The Paradoxical Approach

Two ideas central to treatment:

1. Focusing on observable behavioural interaction in the present
2. Deliberate intervention to alter the ongoing system

All theories of psychotherapy have limitations of practice as well as conception, inherent in their own nature (although often attributed to human nature).

Basic Premise: the kinds of problems people bring to psychotherapists persist only if they are maintained by ongoing current behaviour of patient & others.
Converse: A change in problem-maintaining behaviour leads to elimination of the problem.

Disturbed, etc. behaviour occurs as one aspect of a system; reflects system dysfunction; best treatment is modification of system. However, it is not necessary to alter the system fundamentally – apparently minor changes in overt behaviour or its verbal labeling often are sufficient to initiate progressive developments. Also, “payoffs” of symptomatic behaviour are not especially significant as causes of problems or obstacles to change.

Based on work of Milton Erickson:
1. Change existing behaviour by implicit or indirect means of influence;
2. “Accept what the client offers” even if it appears as resistance or pathology.

• Avoid promoting “insight”, ie avoid explicit clarification of nature of behaviour.
• Emphasize active intervention aimed at reordering family relationships to achieve rapid problem resolution.
• Assign homework.
• Presenting problem offers: what the patient is ready to work on; a concentrated manifestation of what’s wrong; and a concrete index of any progress made.
• Normal transitional steps in family living are the most common & important “everyday difficulties” that may lead to problems when handled badly. Transitions include marriage, birth of first child, child entering school, death of spouse.

Problems are likely to develop if:
1. An ordinary difficulty is treated as a “problem”
2. A difficulty is treated as no problem at all.

Over or under-emphasis of life difficulties depends on general cultural attitudes, as well as personal/family characteristics. Often, an original difficulty is met with an attempted “solution” that intensifies the difficulty, eg trying to cheer up a depressed patient.

A “chronic” problem is the persistence of a repetitively poorly handled difficulty. This can be changed; the difference between it and an acute problem is often the pessimism of the therapist.

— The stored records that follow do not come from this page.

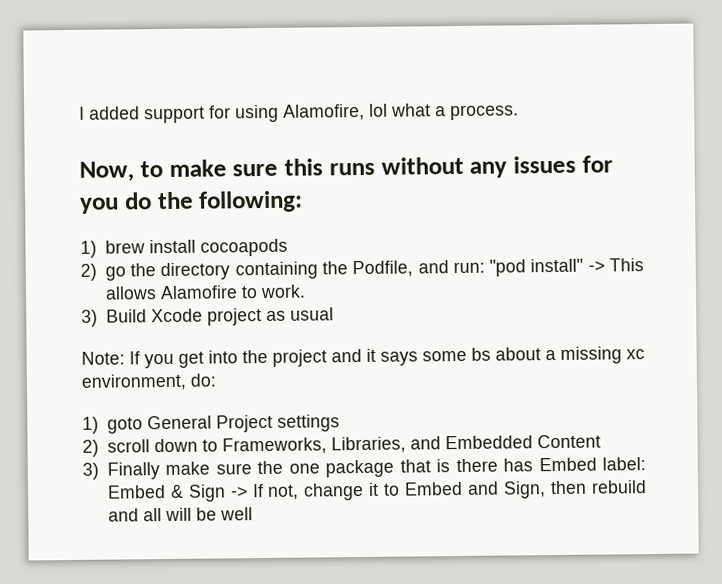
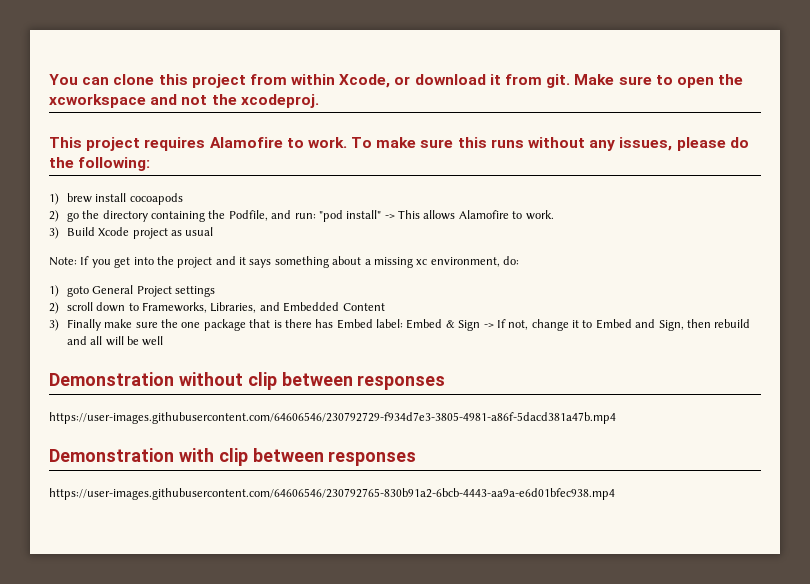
- I added support for using Alamofire, lol what a process.
- Now, to make sure this runs without any issues for you do the following:
+ You can clone this project from within Xcode, or download it from git. Make sure to open the xcworkspace and not the xcodeproj.
+ This project requires Alamofire to work. To make sure this runs without any issues, please do the following:
- Note: If you get into the project and it says some bs about a missing xc environment, do:
+ Note: If you get into the project and it says something about a missing xc environment, do:
+ Demonstration without clip between responses
+ https://user-images.githubusercontent.com/64606546/230792729-f934d7e3-3805-4981-a86f-5dacd381a47b.mp4
+ Demonstration with clip between responses
+ https://user-images.githubusercontent.com/64606546/230792765-830b91a2-6bcb-4443-aa9a-e6d01bfec938.mp4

Resolution of problems requires a substitution of behaviour patterns so as to interrupt the positive feedback.
• the remedies may appear illogical, but they work;
• “think small”: focus on symptom presented, work towards its relief;
• a small but definite change may lead to further, self-induced changes.

Brief therapy stages:

1. Introduction to treatment setup
2. Inquiry and definition of problem
3. Estimation of behaviour maintaining problem
4. Setting goals of treatment
5. Selecting and making behavioural interventions
6. Termination.

Tell the patient: a maximum of ten sessions per case; this encourages positive expectations of rapid change.

A. Defining Problem:

“What do you do now because of your problem that you want to stop doing, or do differently?” “What would you like to do that your problem interferes with doing now”?

B. Estimate behaviour maintaining the problem:

Usually what patient and others are doing to deal with the problem. Don’t confront people with their mistake.

C. Setting treatment goals:

“At a minimum, what (change in) behaviour would indicate that a definite step forward has been made in your problem?”

D. Intervention:

• Utilize interpretations to “relabel” behaviour, not for insight – it doesn’t matter if new or old label is truthful.
• Use idiosyncratic characteristics and motivation as potential levers for useful interventions.
• Directed behaviour change: instructions carefully framed and made indirect, implicit, or apparently insignificant; minimize the matter or the manner; suggest, not order, a change.
• Paradoxical instructions: encourage symptomatic or other undesirable behaviours to bring it under control. Stress “going slow”; point out possible disadvantages of improvement (Such warnings reduce anxiety about change). If get rapid changes, prescribe a relapse.
• Utilize interpersonal influence: work with client’s family, friends, work situation.
• Utilize therapist and observers, eg “good guy/bad guy”.

E. Termination:

Occasionally may want to minimize positive treatment outcome and express skepticism re future progress.